A further type of surface defect is ‘burn on’ - which is where iron oxide is produced and deposited at the surface due to the reaction between the molten iron and the volatile organics given off by burning bituminous coal(11). Replacing the bituminous coal with anthracite reduces the volatile organic production, therefore preventing oxide formation.
Wetting in castables: prevention using anthracite
Properly, wetting can be considered as a cause of surface defect formation. Wetting creates surface defects and has traditionally been alleviated by using coal dust or anthracite throughout the sand (not necessarily greensand). Research suggests that wetting is prevented by the pyrolysis (not combustion) of carbonaceous material at high temperatures, whereupon a thin film of solid carbon is deposited at the sand metal interface(12). The formation of this layer is thought to prevent any penetration and therefore the formation of surface defects. Ideal coal candidates for this include anthracite, owing to its good coking capacity, low volatile content, low ash and low sulfur content.

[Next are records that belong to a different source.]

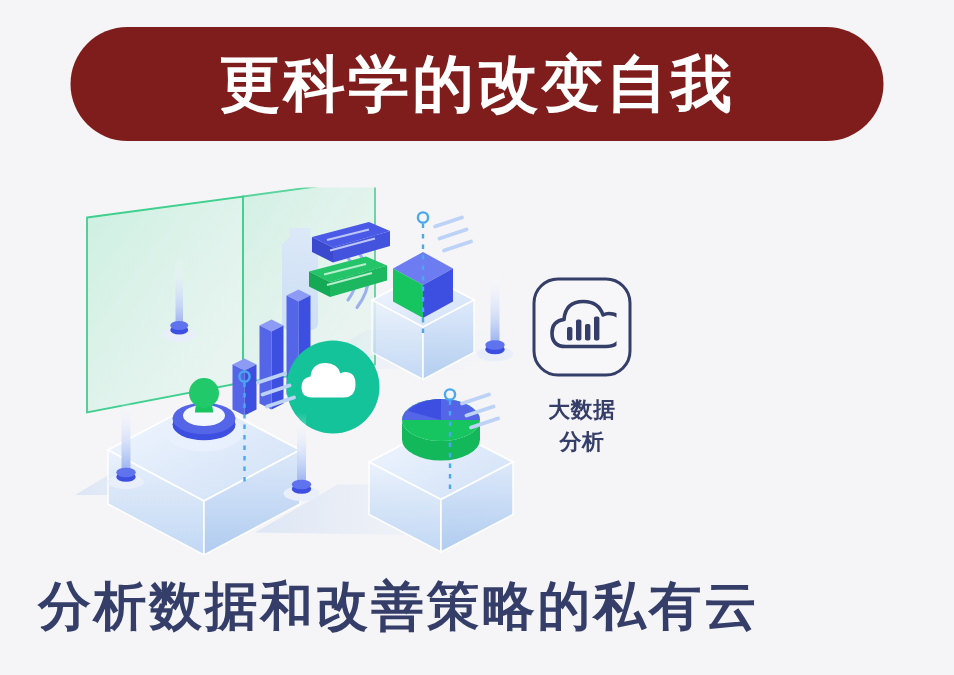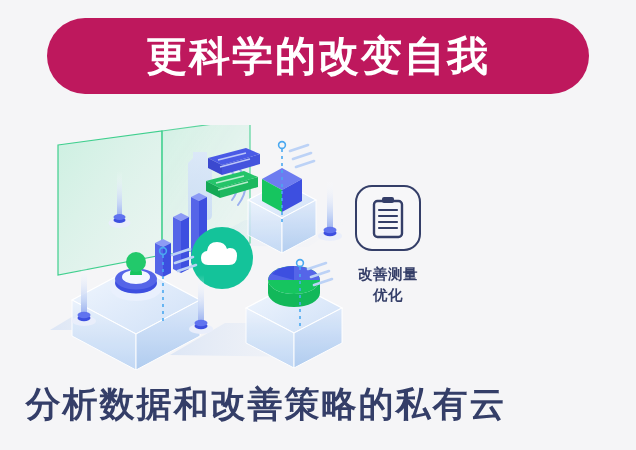"更科学的改变自我" .header-pill { background: #be185d -> #7f1d1d }
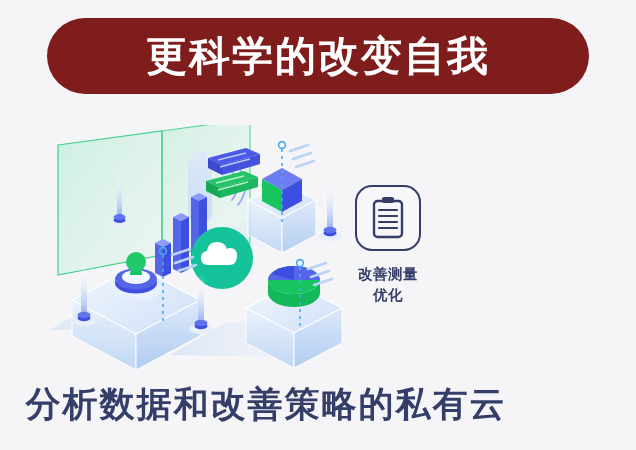"大数据" div.feature { html: none -> <div> <div> <svg> <path></path> <g> <rect></rect> <rect></rect> <rect></rect> <rect></rect> </g> </svg> </div> <div> <div>大数据</div> <div>分析</div> </div> </div> }
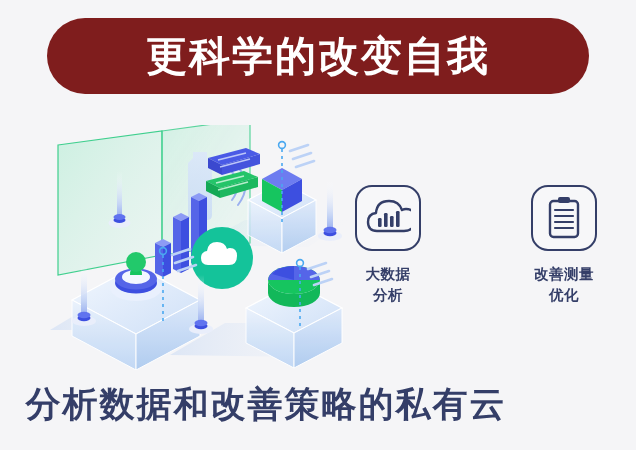"改善测量" div.feature { html: <div> <div> <svg> <rect></rect> <rect></rect> <g> <line></line> <line></line> <line></line> <line></line> </g> </svg> </div> <div> <div>改善测量</div> <div>优化</div> </div> </div> -> none }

A small pressure increase is to be expected due to the pyrolysis process. This is normal and moderate - it is easily tolerated by the sand and metal. Any hydrogen produced, however, can penetrate the metal as it has a small enough atomic radius(13).
In metals recycling, often compound mixtures of years before refined metals are combined in an arc furnace so they can be re-cast. Naturally, separation of mixed metals is crucial and typically a reducing agent such as charcoal or coke is used to effect zinc separation from iron. Research has shown that milled anthracite can be used for this process, with the ability to reduce and thus remove zinc oxides in efficiencies exceeding 80%(14).
- Black Oxide
African Pegmatite’s carbon based black oxide is used to incorporate pigment into ceramic glazes, polishing compounds, filler, construction material and even inks. Due to the fact that this organic natural black oxide is one of the best sources of pure carbon and supports high temperatures for a longer period of time, it is the perfect material for the process of black oxide. The carbon based black oxide layering will provide a strong and stable layer of coloring and that resists corrosion as well.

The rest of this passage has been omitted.